A decir verdad no me dispuse a atenuar ninguno de esos dos extremos este mes, pero mis inclinaciones obsesivas me llevaron, inevitablemente, a pretender poner y mantener en orden lo único que controlo en este momento: mis cosas. Es decir, los objetos que he acumulado en los cuatro años que llevo viviendo en Santiago.
Hace unos meses vi en Netflix la serie Tidying Up with Marie Kondo –que en español por alguna razón se llama ¡A ordenar con Marie Kondo!, así, entre signos de exclamación, lo que a mi gusto le da un tono condescendiente innecesario– y quedé algo sorprendida (haciendo quizás apropiada la puntuación escogida). La serie está, claro, inspirada en el famosísimo bestseller La magia del orden de la consultora del orden japonesa, Marie Kondo; y se trata sobre cómo Marie le enseña a distintas familias a ordenar sus casas con el método que describe en su libro.
Mi cuestionamiento eterno sobre Marie ha sido básicamente que por qué alguien creería que puede decirle a personas desconocidas cómo ocupar su propio espacio. Pero en la serie vi que la energía de esta mujer iba por otro lado. Es suave y calmada, clara pero para nada impositiva, y su discurso no es prescriptivo ni insolente. En realidad, ella se dedica a escuchar a las personas mientras describen su relación con sus cosas hasta lograr que se abstraigan lo suficiente para poder tomar decisiones sobre su vida cotidiana. Desde ahí he tenido a Marie relativamente en buena. Y sabía que quería probar algunos de sus consejos para ver cómo me iba.
Uno de los principios de su método es que uno debería hacer una evaluación de cada una de las cosas que tiene en su casa. Así que eso hice y empecé por áreas. El primer día fue el clóset. Saqué todo de ahí a la vez –como recomienda ella– y empecé a decidir, prenda por prenda, qué quería conservar. Según Marie uno debería mirar cada pieza individualmente para definir si tiene sentido conservarla o no. Y su llamado es a quedarse solo con lo que ‘despierta alegría’. Cuando lo vi en la tele me pareció un poco infantilizante el ejercicio, así que lo abordé con un cierto escepticismo inicial. Al tomar entre manos cada blusa y cada par de medias, sinceramente no sentía gran cosa, pero sí era evidente cuando me topaba con algo que no había usado en uno o dos años y que probablemente no volvería a usar. La mayoría de veces era por un tema de la tela: prefiero tener menos cosas de materiales más durables y de origen natural (algodón, lino, alpaca, seda) que tener más cosas de materiales sintéticos (poliéster), así que saqué todas estas últimas.
Mi siguiente área fue la cocina. Confieso que no tengo demasiadas cosas ahí para empezar, porque soy reacia a llenarme de utensilios innecesarios.
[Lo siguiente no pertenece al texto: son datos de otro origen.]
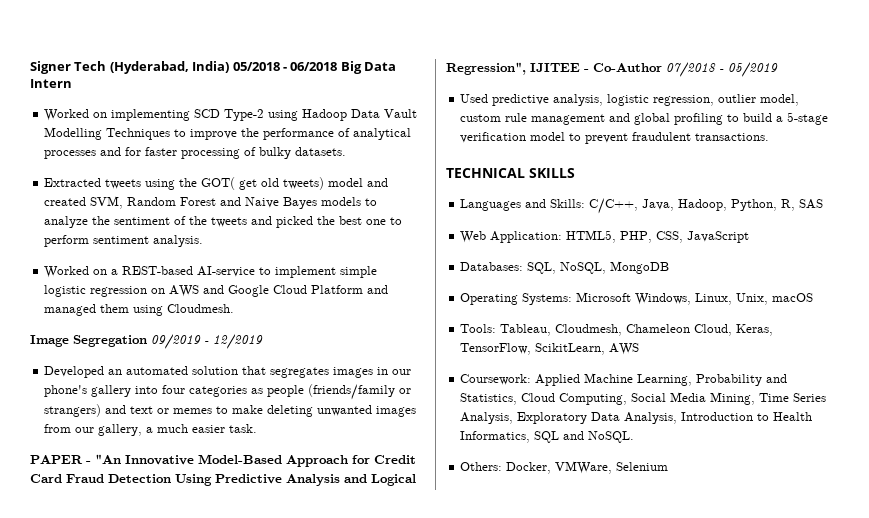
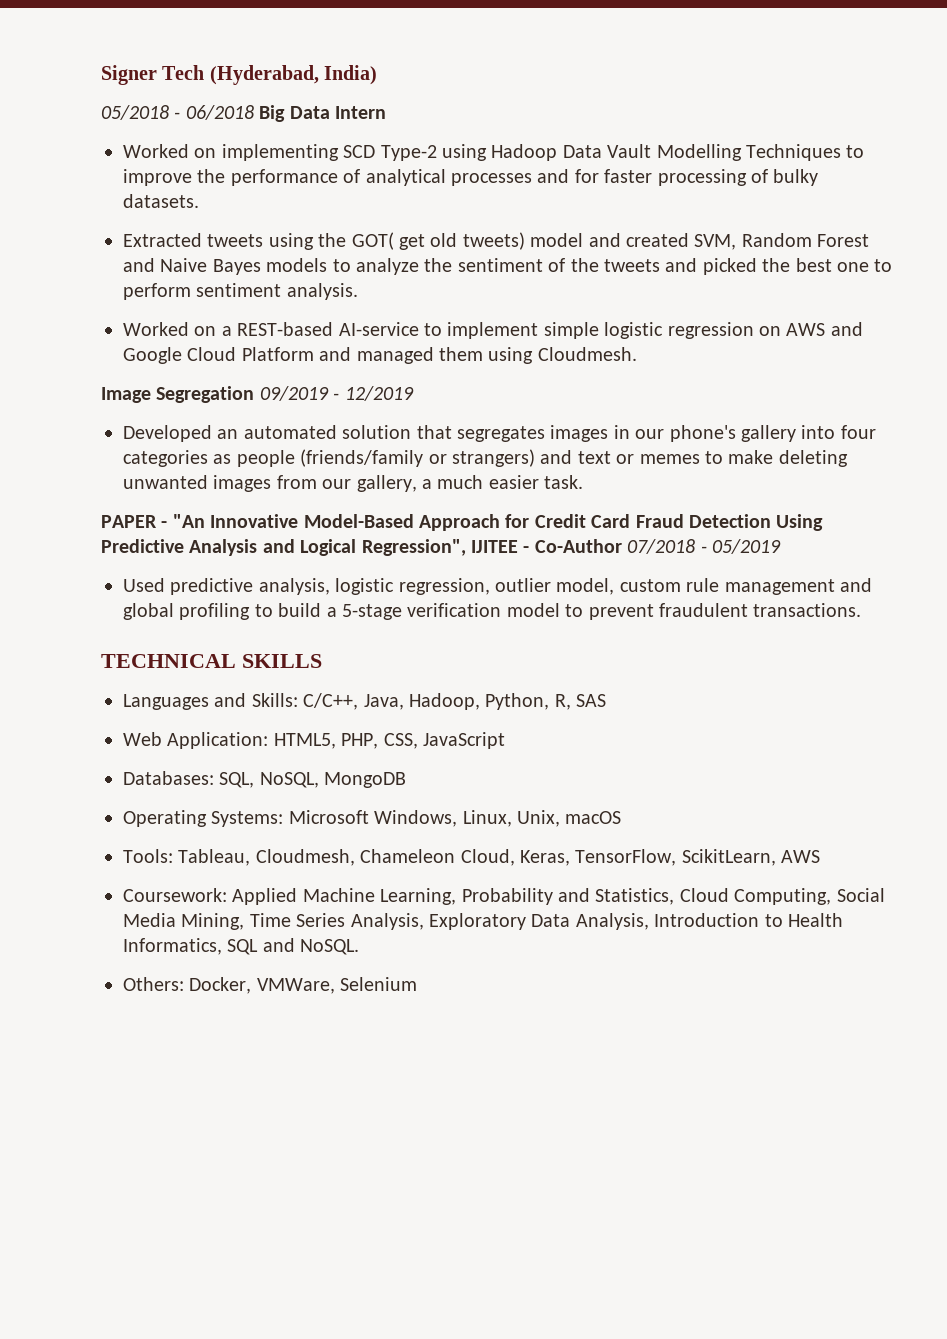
(230, 67) none -> (378, 75) //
Quizás esto es porque mi perspectiva sobre los objetos cambió hace cuatro años cuando decidí meter todo lo que conocía como mío y mudarme a otro país (de Ecuador a Chile). Y, sí, es cierto que es liberador no tener nada al comienzo, pero hay que decir que puede ser desconcertante no tener cosas que hagan que uno se sienta en casa. Así que en ese afán de rodearme de objetos acogedores he ido reuniendo con el tiempo vasos y cerámicas y frascos de formas raras que quizás no necesito. Entonces mi escaneo por la cocina fue más bien pragmático: me dediqué a buscar dobles y sustitutos o posibles objetos subutilizados.
Luego pasé a los libros y las revistas, que es donde me cuesta reducir. Pero me fue bien: le pasé a mi hermana un par de revistas que le sirvieron para hacer collages y terminé con un par de libros en mano que decidí tenerlos separados para regalárselos a quien los quiera.
Porque ese es el gran tema del método de Marie Kondo: me animo a sacar de mi vida una pequeña serie de cosas que no uso, sí. Y qué bien por el espacio que libero en mi casa y en mi mente, pero no puedo evitar pensar a dónde van a parar todas esas cosas. Me acuerdo que en la serie de Netflix las familias asesoradas por Marie sacaban dichosas de sus casas docenas de bolsas enormes de cosas que ya no querían: ropa, juguetes, libros, artículos de cocina, productos de baño. Pero en ninguno de los capítulos se hace frente al problema de que aunque esas cosas se van del campo de visión de sus dueños, siguen existiendo en el mundo como objetos. Con suerte pueden ser aleatoriamente recogidos por alguien para darles una segunda vida, pero seguramente la mayoría termina en el camión de la basura y eventualmente en un vertedero.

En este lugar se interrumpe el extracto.